During the week, it was reported that the magnificent Baroness Boothroyd, the first woman Speaker, was being reprimanded for not attending an unconscious bias training course put on the benefit of members of the House of Lords, the equally doughty Arlene Foster announced her resignation as Northern Ireland First Minister and DUP leader.

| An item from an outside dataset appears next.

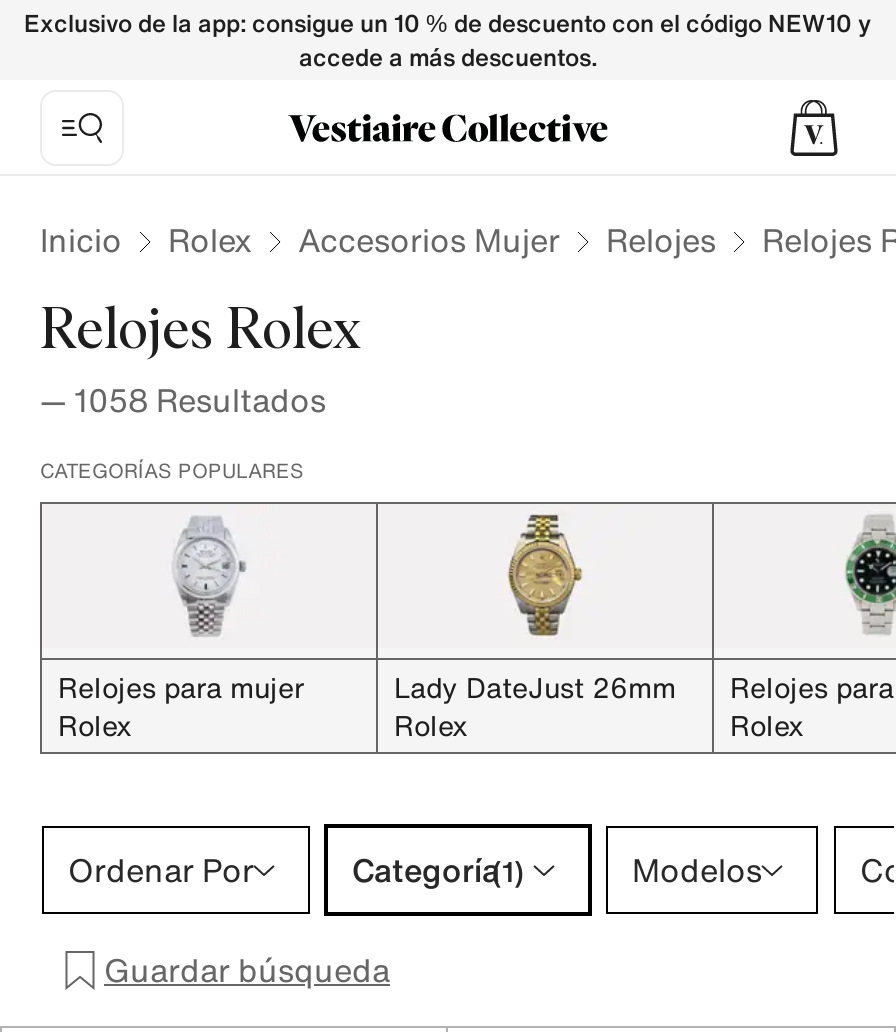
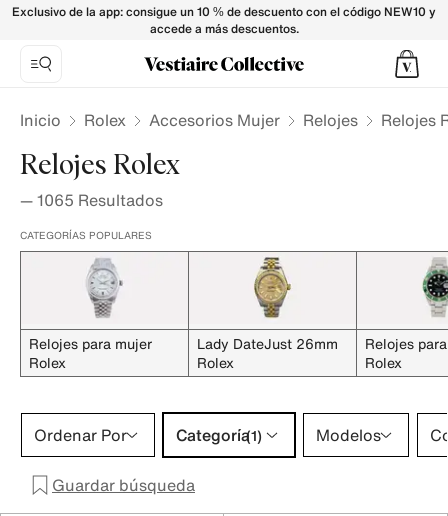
- — 1058 Resultados
+ — 1065 Resultados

Less helpfully for any women seeking inspirational political role models, Ursula von der Leyen confided she felt ‘hurt and left alone’ after her own problems with furniture at a meeting with Turkey’s President Erdogan, when she was isolated on a sofa. Never mind left alone: didn’t the dignity of her office demand she immediately leave the meeting, rather than subsequently tweet that the episode showed ‘how far we still have to go before women are treated as equals’? Perhaps von der Leyen should be a tad more mindful of the Suffragette slogan ‘Deeds not Words’.
As a comms specialist, Symonds would surely acknowledge the genius of the John Lewis tweets. The Prime Minister’s declaration of love for the brand and Sir Keir’s stampede to a store is recognition of its place in voters’ hearts.
As a political insider, however, she might well have winced at the sight of the furniture van on Whitehall next to the wrought-iron Downing Street gates. Another trifling ‘farrago of nonsense’ beside those gates grew and grew into Pleb-gate until it was curtains for a Ministerial career.